If anything, IBM is probably behind the curve in these areas and Watson might not be the way to jump ahead of it, at least at scale. Many CIOs are already trying to figure out a strategy around Hadoop and the IT ecosystem that has shaped around it promising cutting-edge analytics and even machine learning capabilities. Watson is different than those and maybe better at some things, but I wouldn’t want the task of having to explain those differences, and then why it makes sense to divert attention and budget away from existing strategies and toward Watson.

It’s possible that some other technologies will just prove just as good as Watson at certain things — perhaps sooner and at a lower price. Investors have put hundreds of millions of dollars into machine learning and artificial intelligence startups over the past few years, some targeting specific industries such as health care and retail, while some are more general-purpose. They’re out in the field, they’re innovating and they’re not going anywhere just because Watson is now strolling into town.

APIs equal innovation

Cloud computing — specifically, exposing Watson’s cognitive computing capabilities as APIs — actually gives IBM an edge. When capabilities are easy (and relatively cheap) to consume, innovative people and companies do all sorts of great things. Just look at the growth of Amazon(s amzn) Web Services into a multi-billion-dollar business in less than 10 years. We always had computers and storage, but AWS opened up a whole new way of consuming them and inspired developers to build all sorts of new products.

AWS revenue estimates.
AWS revenue estimates.

AWS’s reach doesn’t stop at basic computing, either. Startups using its Elastic MapReduce Hadoop service have found some really innovative use cases for that type of data processing and because of the consumption model are, on average, probably much more creative than companies deploying Hadoop clusters internally. And while I don’t have the numbers, I’d argue that Elastic MapReduce generates more revenue than many might assume.

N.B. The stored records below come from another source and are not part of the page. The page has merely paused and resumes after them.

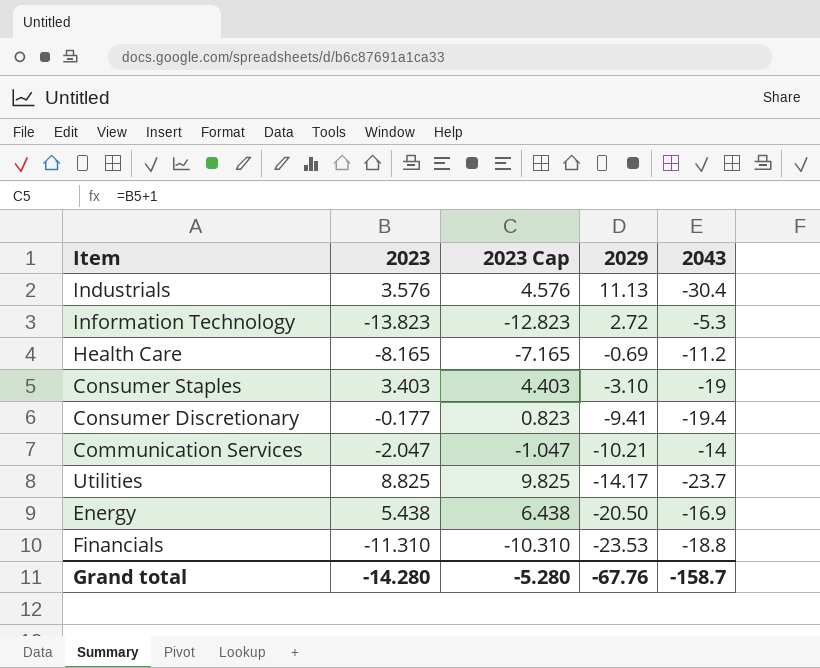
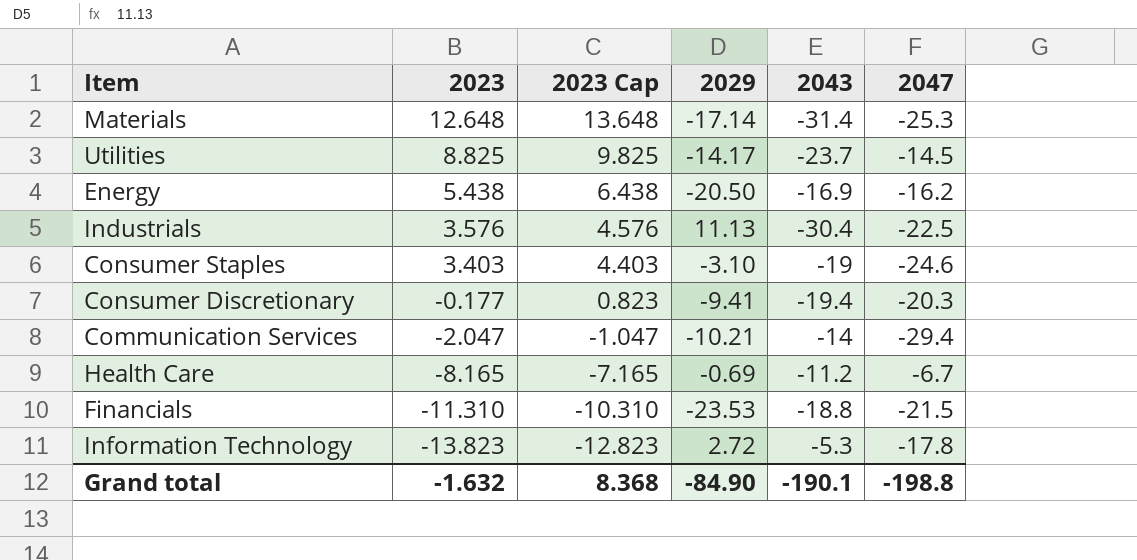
row order: 2029 descending -> 2023 descending
column 2047 | position: none -> 6
row Materials: none -> 12.648 | 13.648 | -17.14 | -31.4 | -25.3
Grand total | 2023: -14.280 -> -1.632
Grand total | 2023 Cap: -5.280 -> 8.368
Grand total | 2029: -67.76 -> -84.90
Grand total | 2043: -158.7 -> -190.1

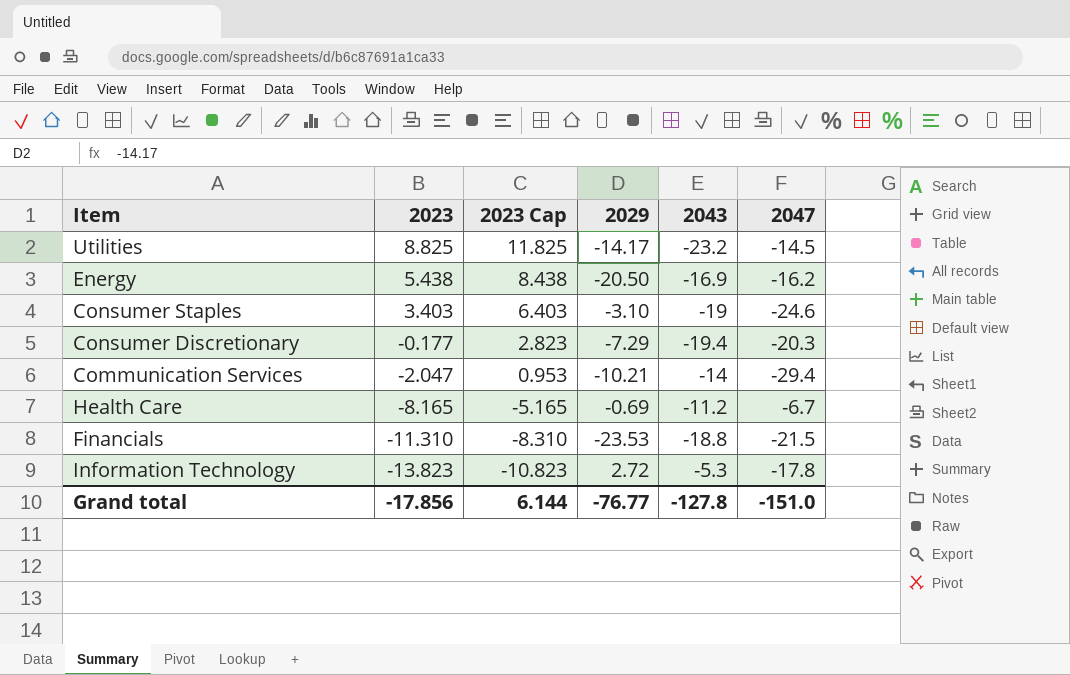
column 2023 Cap | formula: [2023] + 1 -> [2023] + 3
row Materials: 12.648 | 13.648 | -17.14 | -31.4 | -25.3 -> none
row Industrials: 3.576 | 4.576 | 11.13 | -30.4 | -22.5 -> none
Utilities | 2043: -23.7 -> -23.2
Consumer Discretionary | 2029: -9.41 -> -7.29
Grand total | 2023: -1.632 -> -17.856
Grand total | 2023 Cap: 8.368 -> 6.144
Grand total | 2029: -84.90 -> -76.77
Grand total | 2043: -190.1 -> -127.8
Grand total | 2047: -198.8 -> -151.0

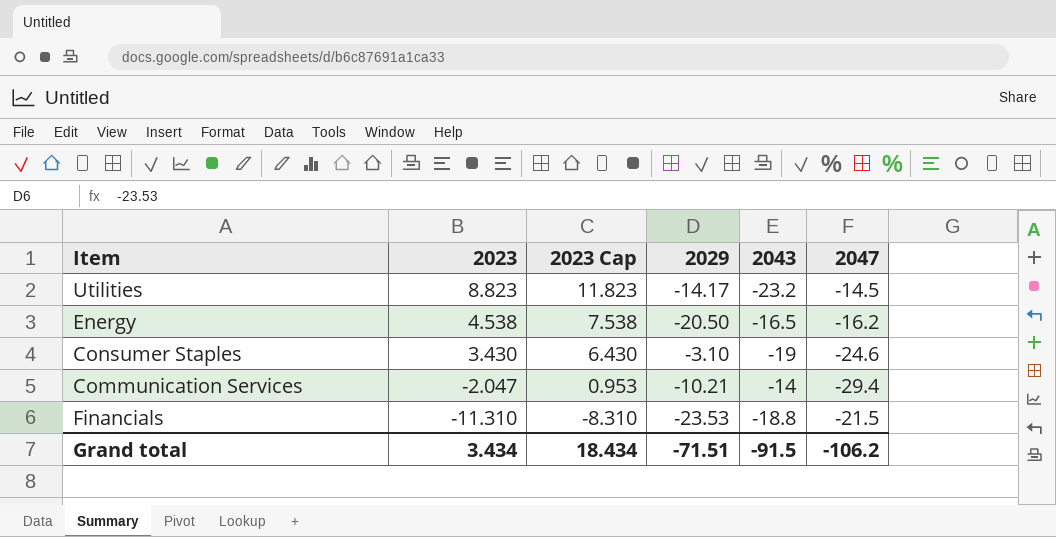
row Consumer Discretionary: -0.177 | 2.823 | -7.29 | -19.4 | -20.3 -> none
row Health Care: -8.165 | -5.165 | -0.69 | -11.2 | -6.7 -> none
row Information Technology: -13.823 | -10.823 | 2.72 | -5.3 | -17.8 -> none
Utilities | 2023: 8.825 -> 8.823
Utilities | 2023 Cap: 11.825 -> 11.823
Energy | 2023: 5.438 -> 4.538
Energy | 2023 Cap: 8.438 -> 7.538
Energy | 2043: -16.9 -> -16.5
Consumer Staples | 2023: 3.403 -> 3.430
Consumer Staples | 2023 Cap: 6.403 -> 6.430
Grand total | 2023: -17.856 -> 3.434
Grand total | 2023 Cap: 6.144 -> 18.434
Grand total | 2029: -76.77 -> -71.51
Grand total | 2043: -127.8 -> -91.5
Grand total | 2047: -151.0 -> -106.2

I spoke with AlchemyAPI Founder and CEO Elliot Turner a few months ago, and after pointing out how widely used his company’s core deep learning APIs are by businesses, he noted that the company gives away API access free to academic researchers. They’re investigating how it applies to all sorts of areas beyond the company’s current text-analysis services and, Turner said, deep learning — which is just one slice of IBM’s vision for cognitive computing — will soon power “all sorts of really cool applications that … none of us are even thinking about now.”

To IBM’s credit, it appears to understand this and talked all the right talk about its developer cloud in November. Now it just needs to actually offer up a platform that meets the need of a broad base of developers in terms of cost, capabilities, openness and accessibility. It didn’t get off on the right foot (see below), but there’s plenty of time.

Expect to hear us talk in depth us this topic at our Structure Data conference in March (stay tuned for more details). A main theme of the conference is using data to build entirely new products and capabilities rather than just using “big data” as a euphemism for “better business intelligence.” Cognitive computing represents possibly the pinnacle of big data capabilities for the next decade, but I don’t see how it can reach its full potential unless it’s exposed to a community of developers with new ideas on how to use it.